▸ Assignment
Your job is to retype all of the data word for word, leaving every image out.

### Data ###

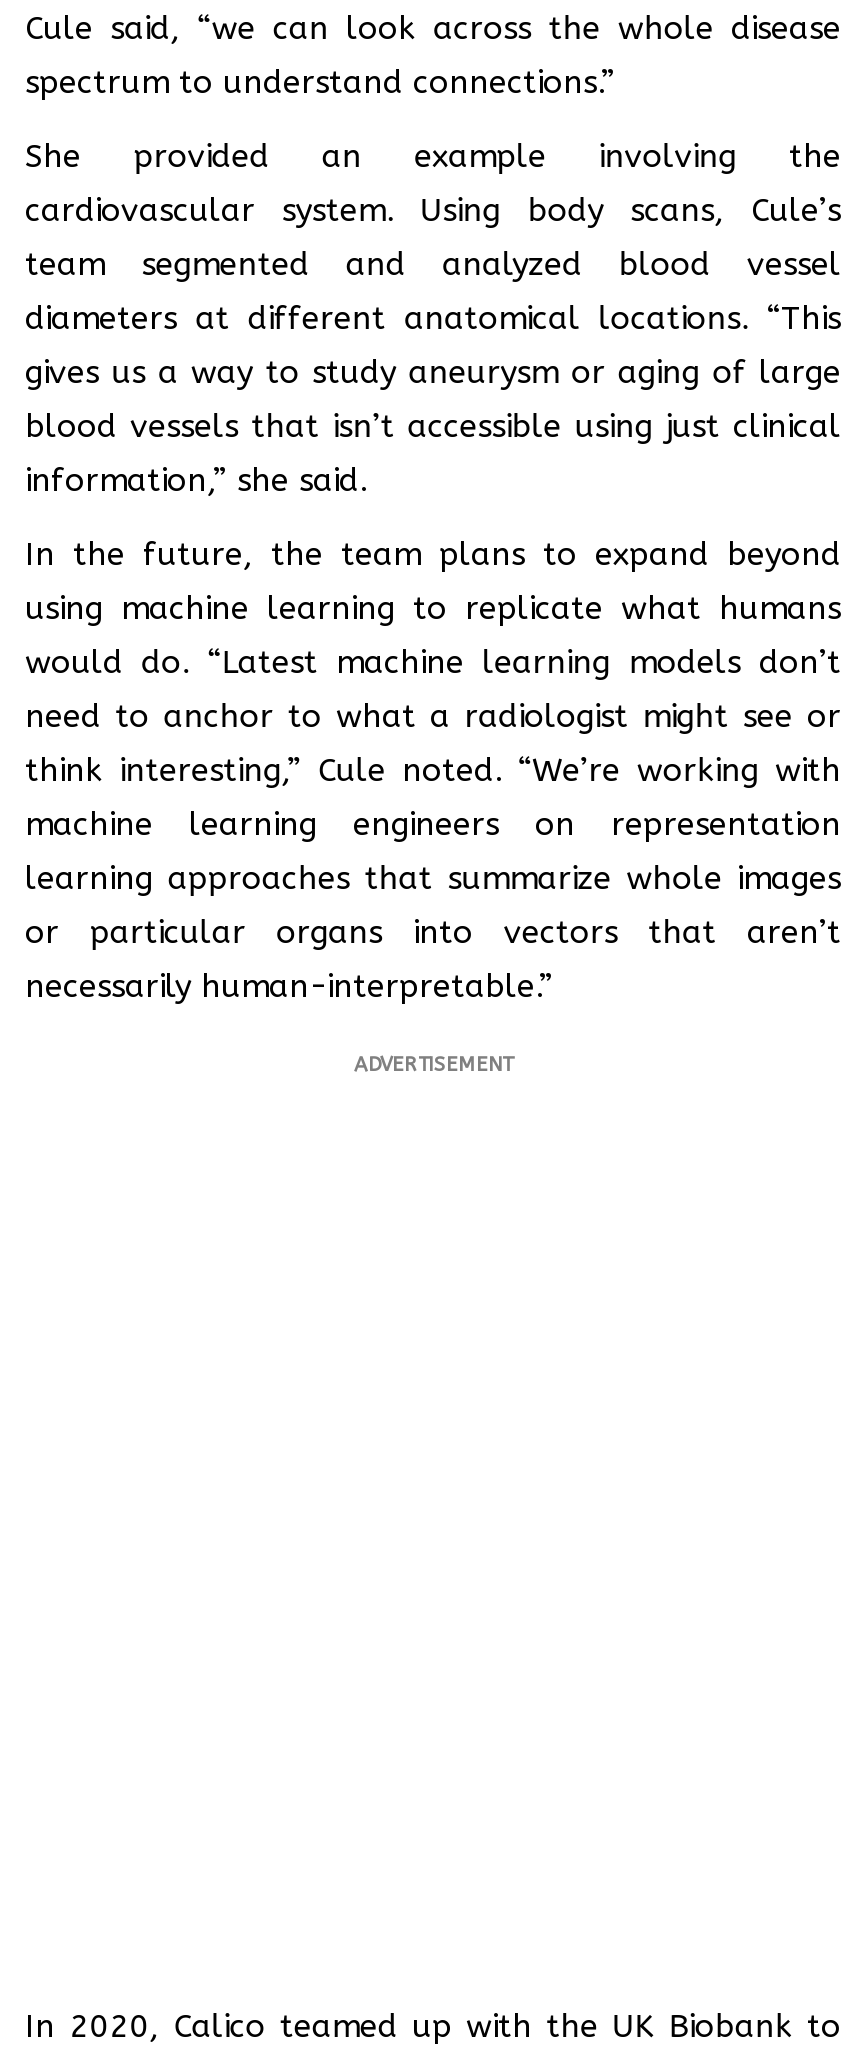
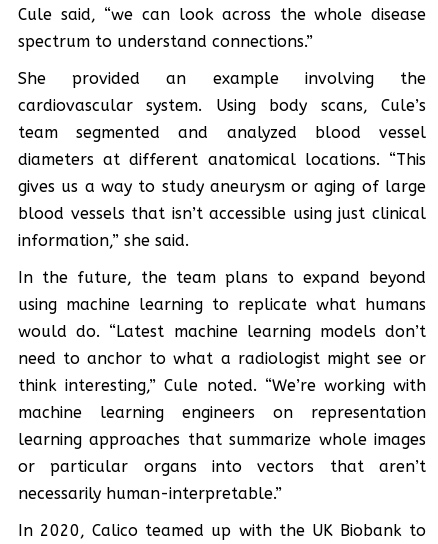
[354,1052,512,1076] ADVERTISEMENT -> none

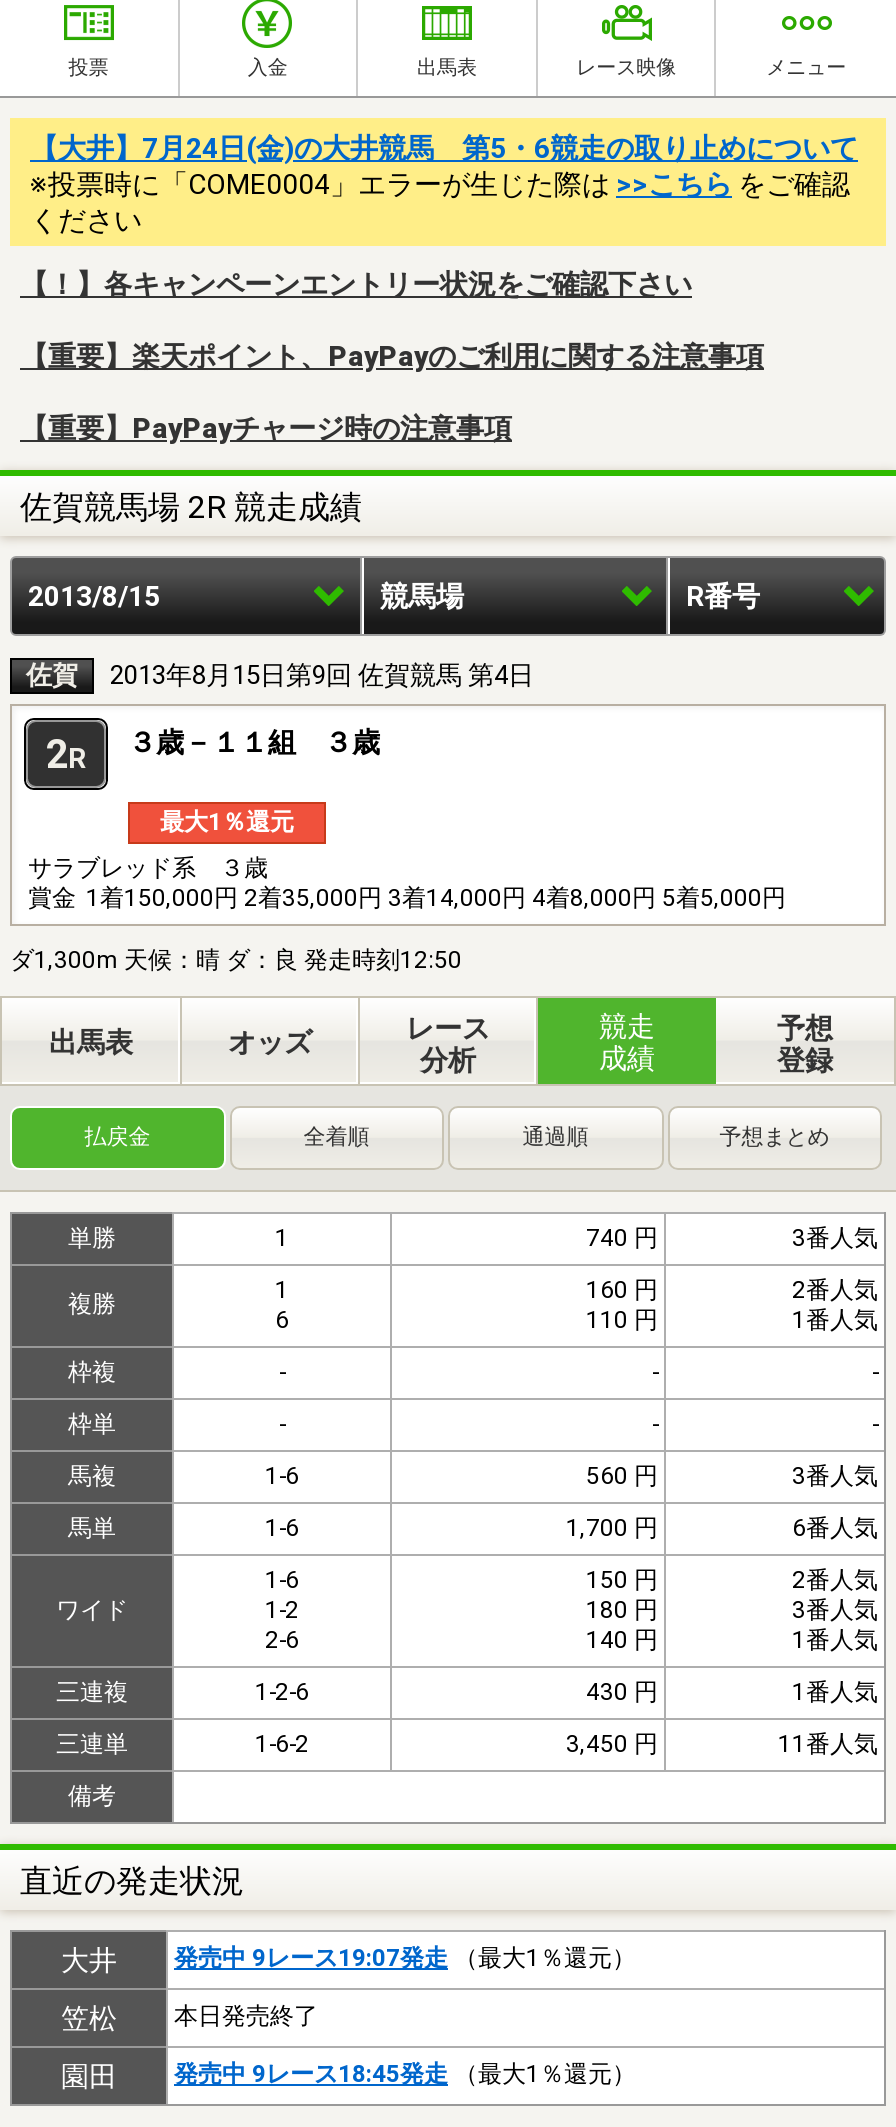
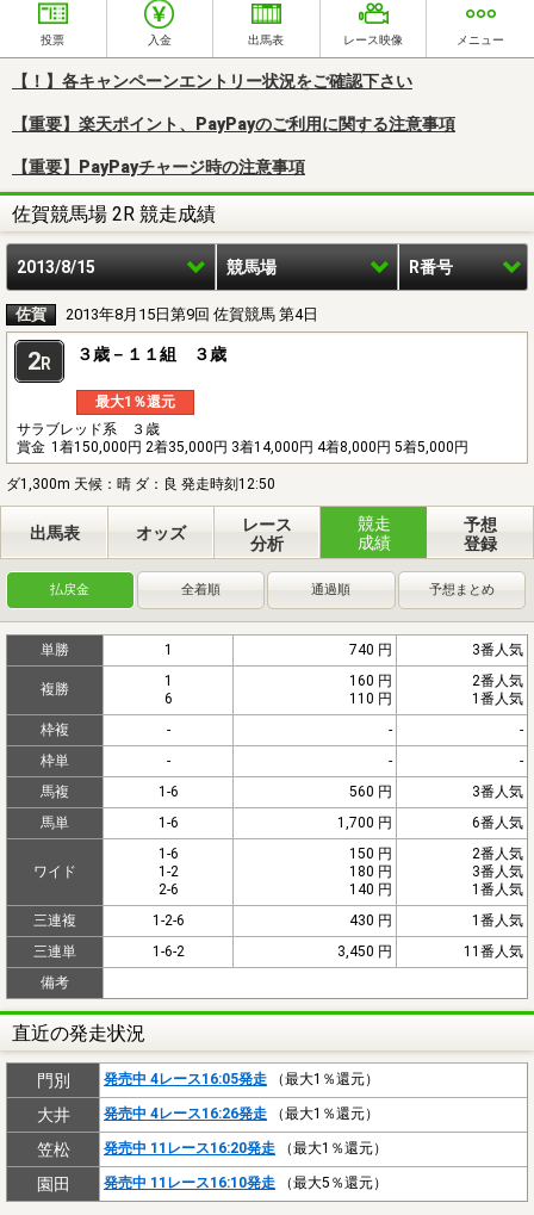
[30,132,858,236] 【大井】7月24日(金)の大井競馬 第5・6競走の取り止めについて | ※投票時に「COME0004」エラーが生じた際は>>こちらをご確認 | ください -> none
moved [10,268,878,1900] -> [6,71,523,1044]: 【！】各キャンペーンエントリー状況をご確認下さい | 【重要】楽天ポイント、PayPayのご利用に関する注意事項 | 【重要】PayPayチャージ時の注意事項 | ... | 備考 | 直近の発走状況
none -> [36,1070,379,1090] 門別 | 発売中 4レース16:05発走（最大1％還元）
[174,1944,636,1972] 発売中 9レース19:07発走（最大1％還元） -> [104,1105,379,1122] 発売中 4レース16:26発走（最大1％還元）
[174,2002,318,2030] 本日発売終了 -> [104,1140,387,1156] 発売中 11レース16:20発走（最大1％還元）
[174,2060,636,2088] 発売中 9レース18:45発走（最大1％還元） -> [104,1174,387,1191] 発売中 11レース16:10発走（最大5％還元）

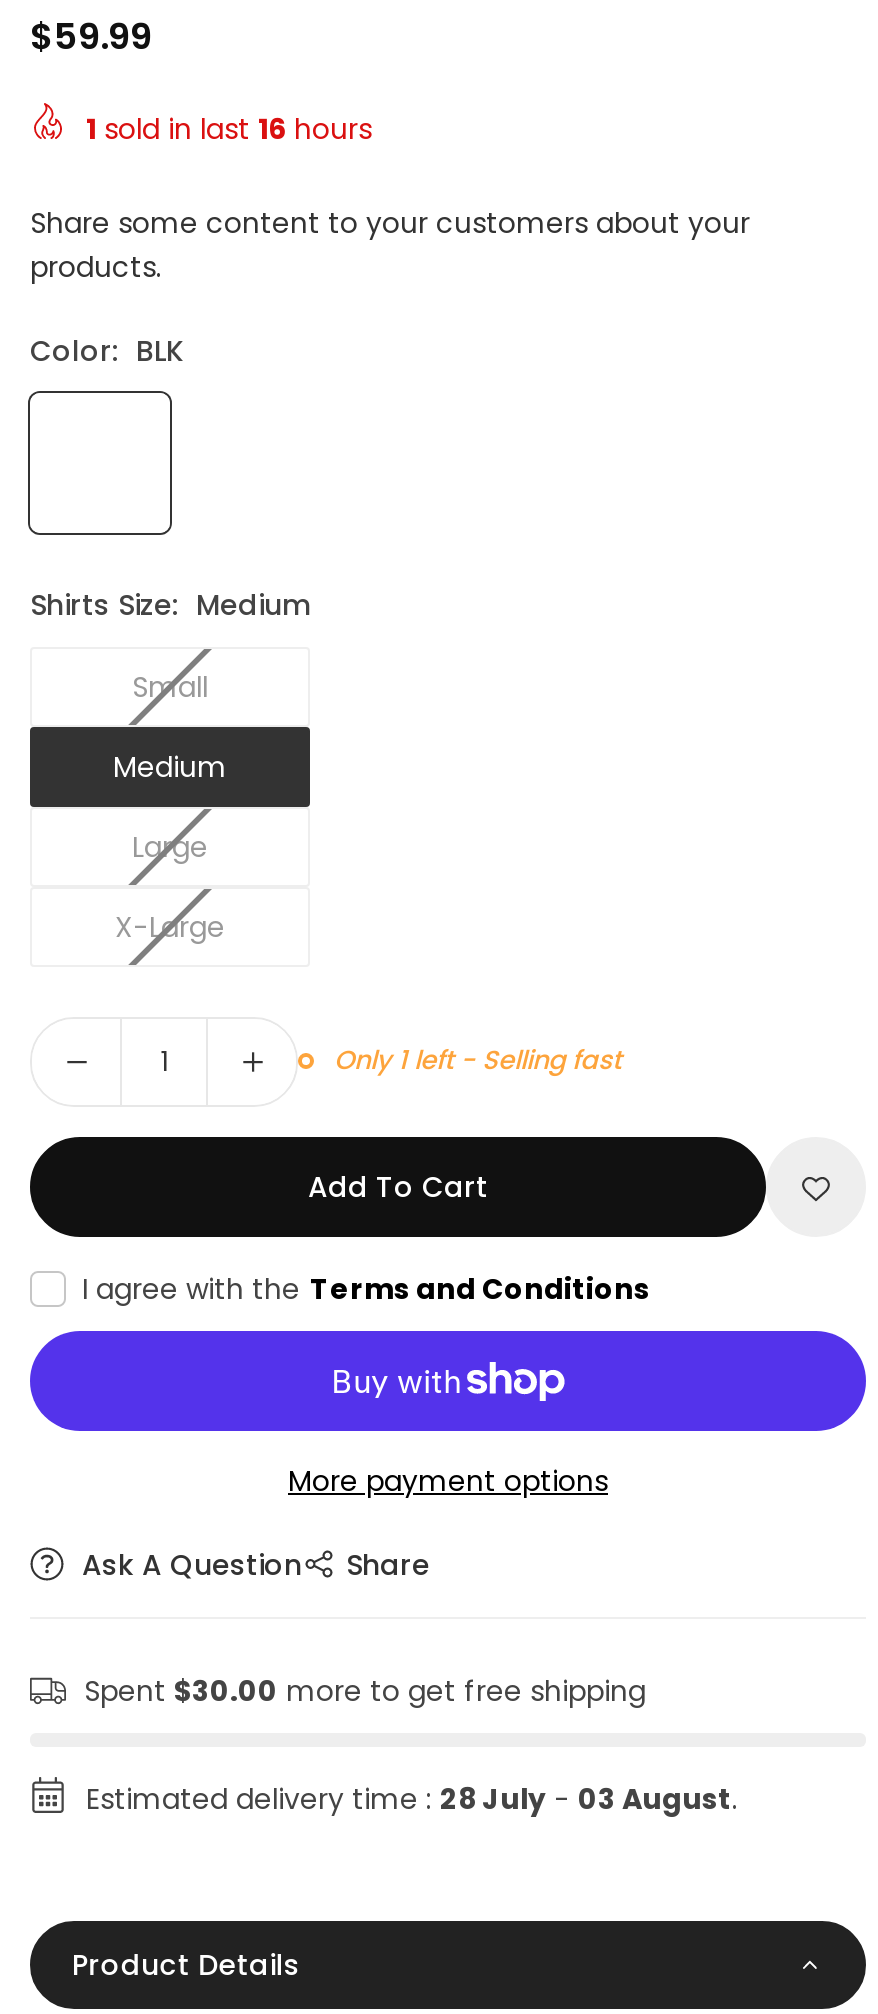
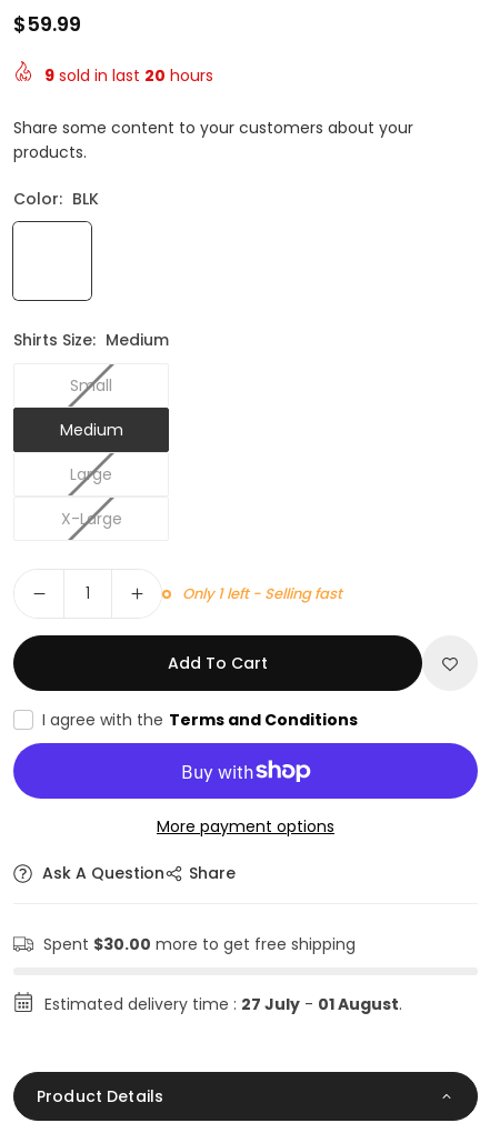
[86,109,372,149] 1 sold in last 16 hours -> [44,65,213,87] 9 sold in last 20 hours
[86,1779,738,1819] Estimated delivery time : 28 July - 03 August. -> [44,992,402,1015] Estimated delivery time : 27 July - 01 August.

###

▸ Written reply
[354,1052,512,1076] ADVERTISEMENT -> none

[30,132,858,236] 【大井】7月24日(金)の大井競馬 第5・6競走の取り止めについて | ※投票時に「COME0004」エラーが生じた際は>>こちらをご確認 | ください -> none
moved [10,268,878,1900] -> [6,71,523,1044]: 【！】各キャンペーンエントリー状況をご確認下さい | 【重要】楽天ポイント、PayPayのご利用に関する注意事項 | 【重要】PayPayチャージ時の注意事項 | ... | 備考 | 直近の発走状況
none -> [36,1070,379,1090] 門別 | 発売中 4レース16:05発走（最大1％還元）
[174,1944,636,1972] 発売中 9レース19:07発走（最大1％還元） -> [104,1105,379,1122] 発売中 4レース16:26発走（最大1％還元）
[174,2002,318,2030] 本日発売終了 -> [104,1140,387,1156] 発売中 11レース16:20発走（最大1％還元）
[174,2060,636,2088] 発売中 9レース18:45発走（最大1％還元） -> [104,1174,387,1191] 発売中 11レース16:10発走（最大5％還元）

[86,109,372,149] 1 sold in last 16 hours -> [44,65,213,87] 9 sold in last 20 hours
[86,1779,738,1819] Estimated delivery time : 28 July - 03 August. -> [44,992,402,1015] Estimated delivery time : 27 July - 01 August.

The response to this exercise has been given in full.